Alexander Weinstein, Children of the New World: Stories (New York: Picador, 2016), 229pp.
The thirteen short stories in this collection are all set in a digital dystopia of the not-too-distant future. Indeed, while some of the details might seem far-fetched, others are already with us. The dark techno-future that Alexander Weinstein imagines is a world of eyemail, innercourse with avatars rather than with real human beings, brainfleas, thought ads, and a debate about whether consciousness is a private or public right. Real books with paper pages, something ancient like a pen, and, most of all, "real life experiences," are all old school relics that are hard to find.
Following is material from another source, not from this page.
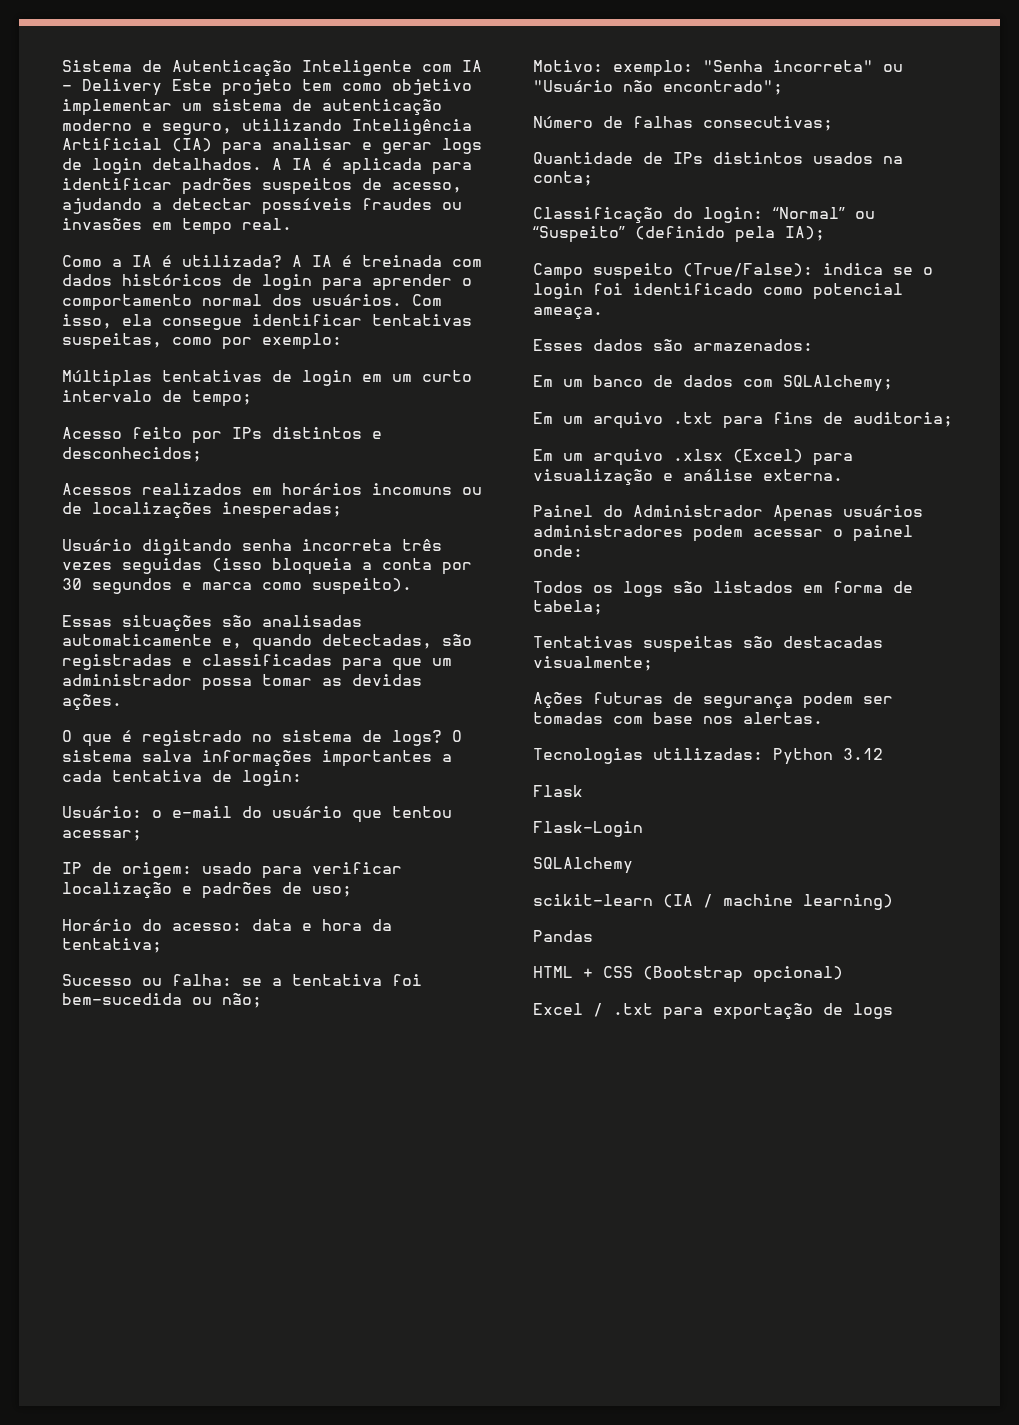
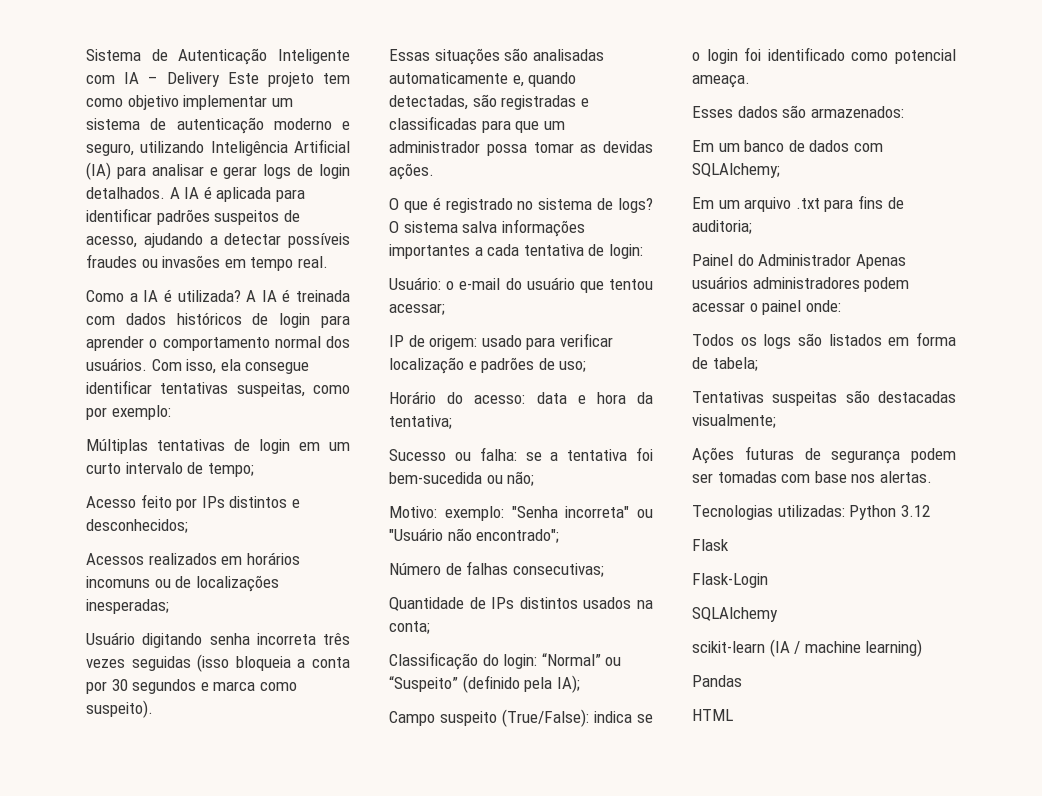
- Em um arquivo .xlsx (Excel) para visualização e análise externa.
- HTML + CSS (Bootstrap opcional)
- Excel / .txt para exportação de logs
+ HTML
In the title story "Children of the New World," parents lament "that other life" in "that other world," and must "delete" their children because they contracted a virus and it's too expensive to repair them. Their friend consoles them, "if it's any consolation, they were just data." There's catastrophic environmental degradation in these stories. Ski slopes with no snow. Indiana cornfields that are but a distant memory, and that are now sold for their topsoil. With no jobs, and suburban neighborhoods that are half empty, perhaps parents could earn a little money selling images of their adolescent children to online vendors?
In "Saying Goodbye to Yang," Jim and Kyra struggle when their robotic brother to their adopted daughter Mika must be recycled or buried in their back yard. There's no denying how much he had been an "integral part" of their family. In "The Cartographers," Adam works at a company that makes virtual, beamed memories. These fake memories "form a life that never happened." Adam meets Cynthia in a coffee shop, where she's writing down her real memories in a real book called a diary. She's working hard to stay digitally-disconnected, and so when they fall in love you might imagine the problems.
The common denominator in these stories is the deep disconnect between whatever used to be called normal, real life, with all its joys and sorrows, and a techno-life lived digitally, with all its utopian promises and unforeseen consequences. Weinstein's stories reminded me of the novel The Circle by Dave Eggers. And that's an uncomfortable and even ominous feeling.